> I have done a little more work with the Sparse Iteration Method and thought
> the results might be of interest to those who write their own code. To
> review, the equation
>
> (1) ZI=V
> (2) (S+D)I=V, SI=V-DI
> (3) SI_(k+1)=V-DI_k
this only works well when Z is effectively diagonal dominant which
is only the case when you have
a) may short unconnected wires
b) arrays of wiregrids
c) helices as one segment comes very close to another one
and additionally all segments should have the same length!

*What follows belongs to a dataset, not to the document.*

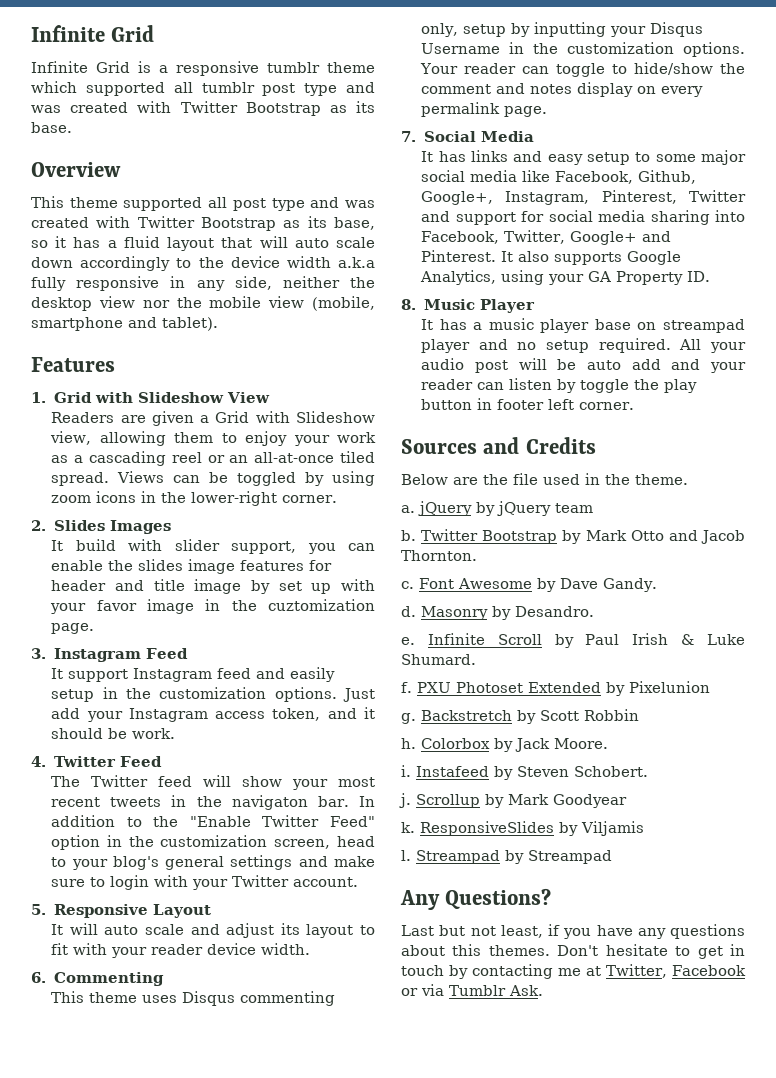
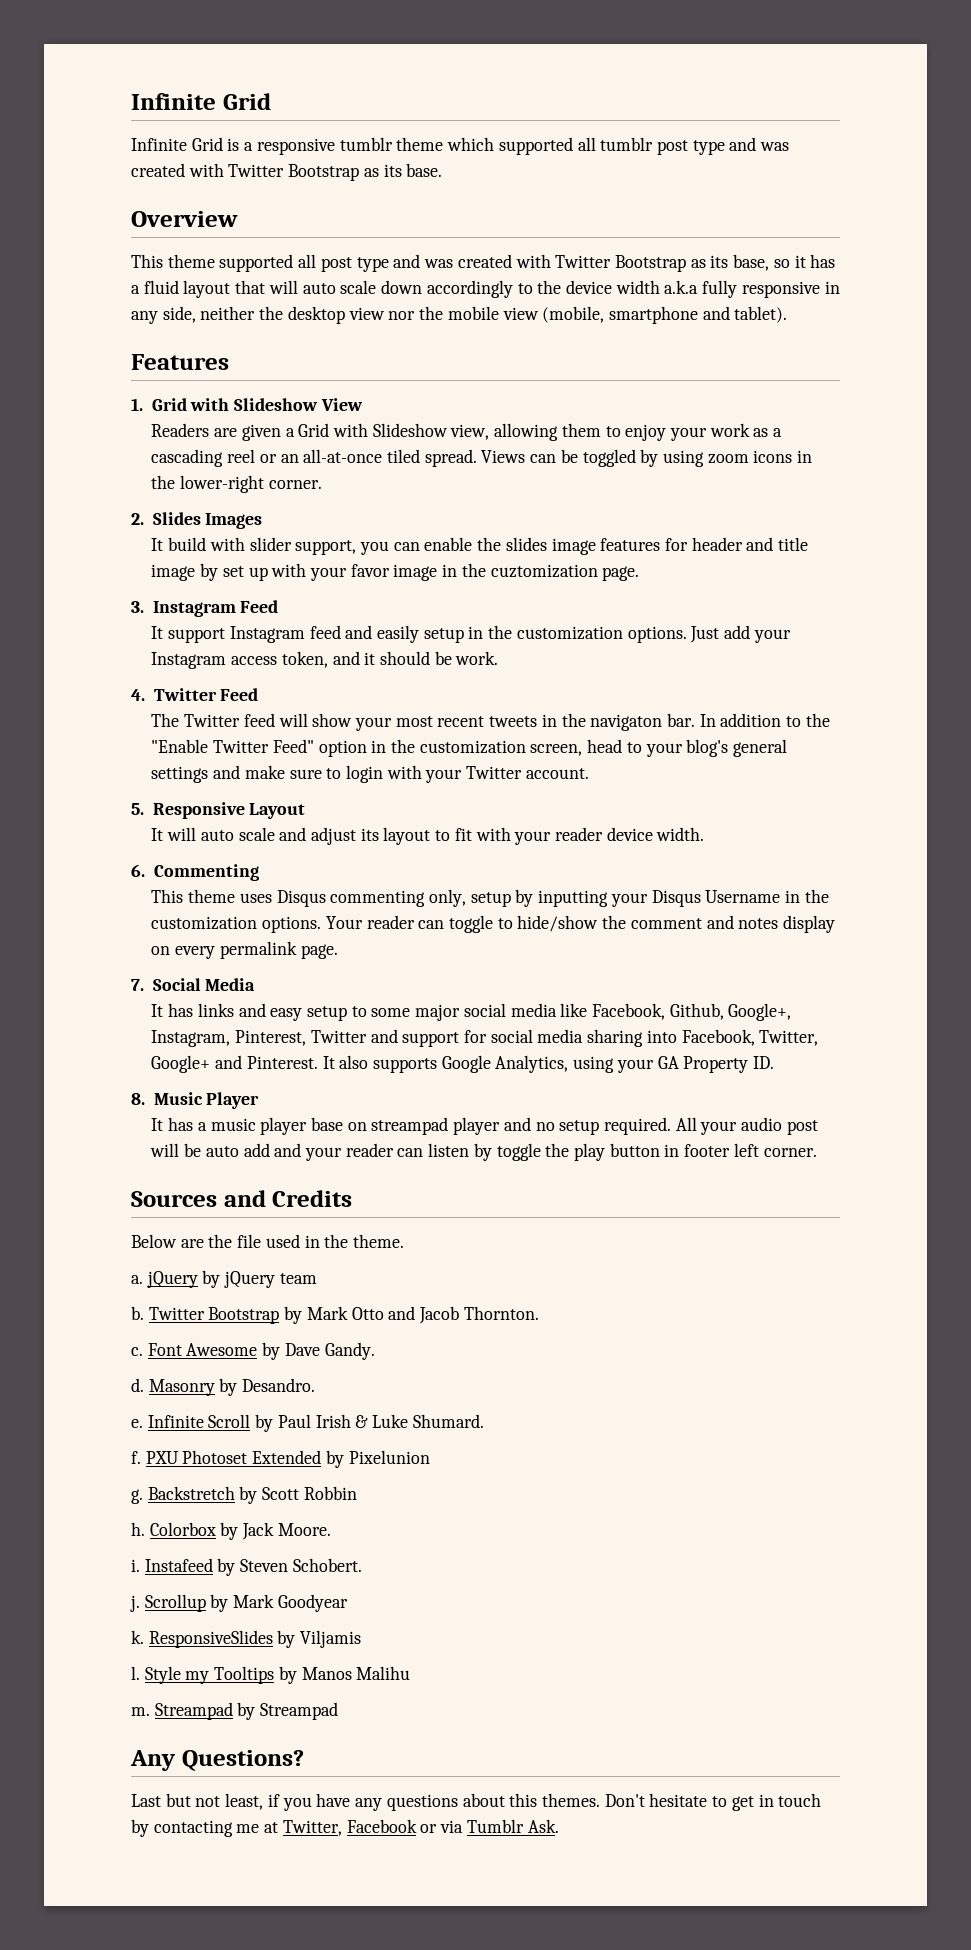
(411, 855) none -> [144,1666,411,1684] [131,1707,150,1716] Style my Tooltips by Manos Malihu // m.

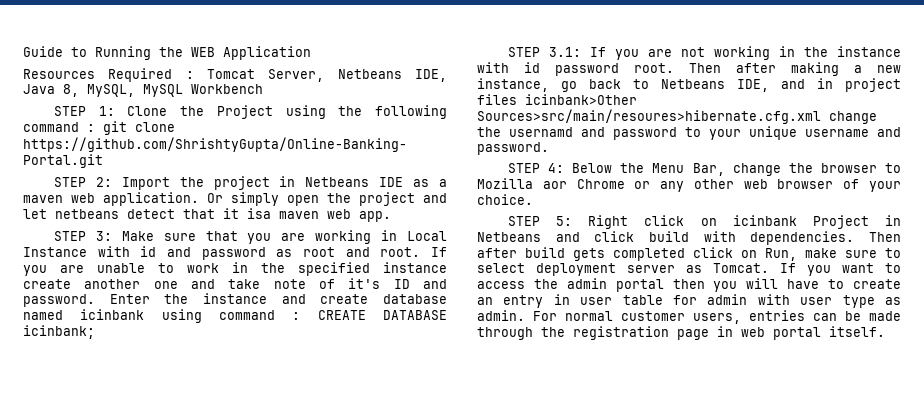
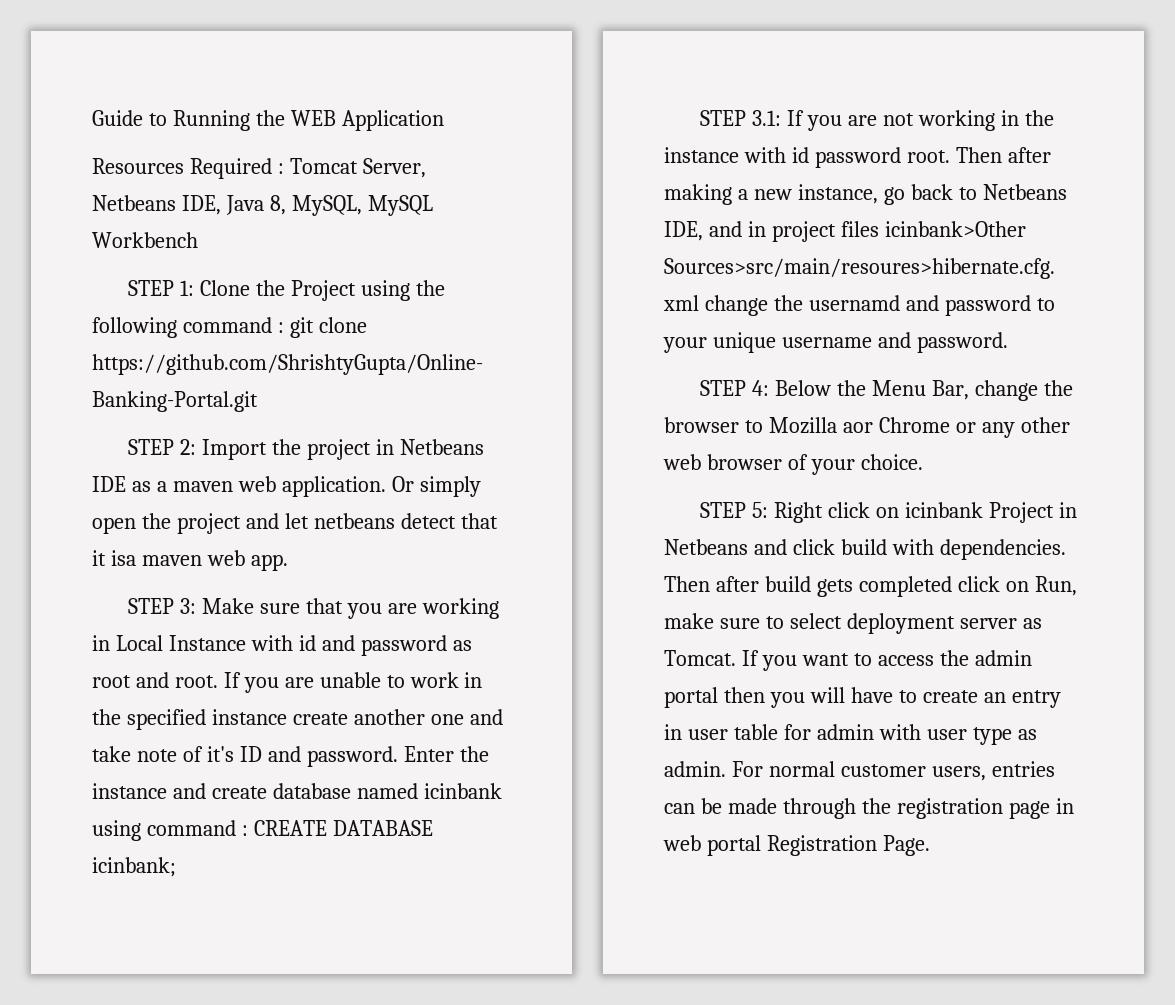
[829,326,885,337] itself. -> [766,835,930,856] Registration Page.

it is not efficient for general 3D cases, complicated wire structures
like meshed cars, ships, planes etc.
For special cases, the proposed method can be quite fast. More
often it is not even converging (for the interested: the
largest eigenvalue of S^(-1)(-D) < 1, see Golub, van Loan "Matrix
Computation" page 511).
if you compare "exact" (I take this to be LU factorization) and the
iterative method you really have to be careful to compare
a good LU and the iterative method. If you write un inefficient
LU like the one that is in the usual NEC as it comes you
end up with a poor "exact" time, and the iterative is often
overestimated.
> Tabe 2. Wire and dielectric. The no. of unknowns is 1733.
>
> Exact solution time =10.56 min.
My test with LAPACK and Atlas on a PII Mobile, 233 MHz:
694 unknowns 5.7 s
2923 unknowns 425 s
This does not really comfortably compare with 10 min for 1733
unknowns (I project this rather to be 88 sec or 1 min 28 sec).
> Nr Ns T
> 70 100 4.46
> 100 25 1.22
> 200 25 1.603
25 is a high number of iterations. Take a Krylov subspace
method and precondition with D and you end up with
only a couple of iterations, typically 5 or 6.
> though there are strong off -diagonal terms. Since the physical structure is
> coiled, there is strong coupling between segments that are far apart in index.
these are better words than mine :)
> I expect that simply making S a banded matrix would work in the case of an
> unsymmetric Z, since the efficacy really depends on the diagonal dominance.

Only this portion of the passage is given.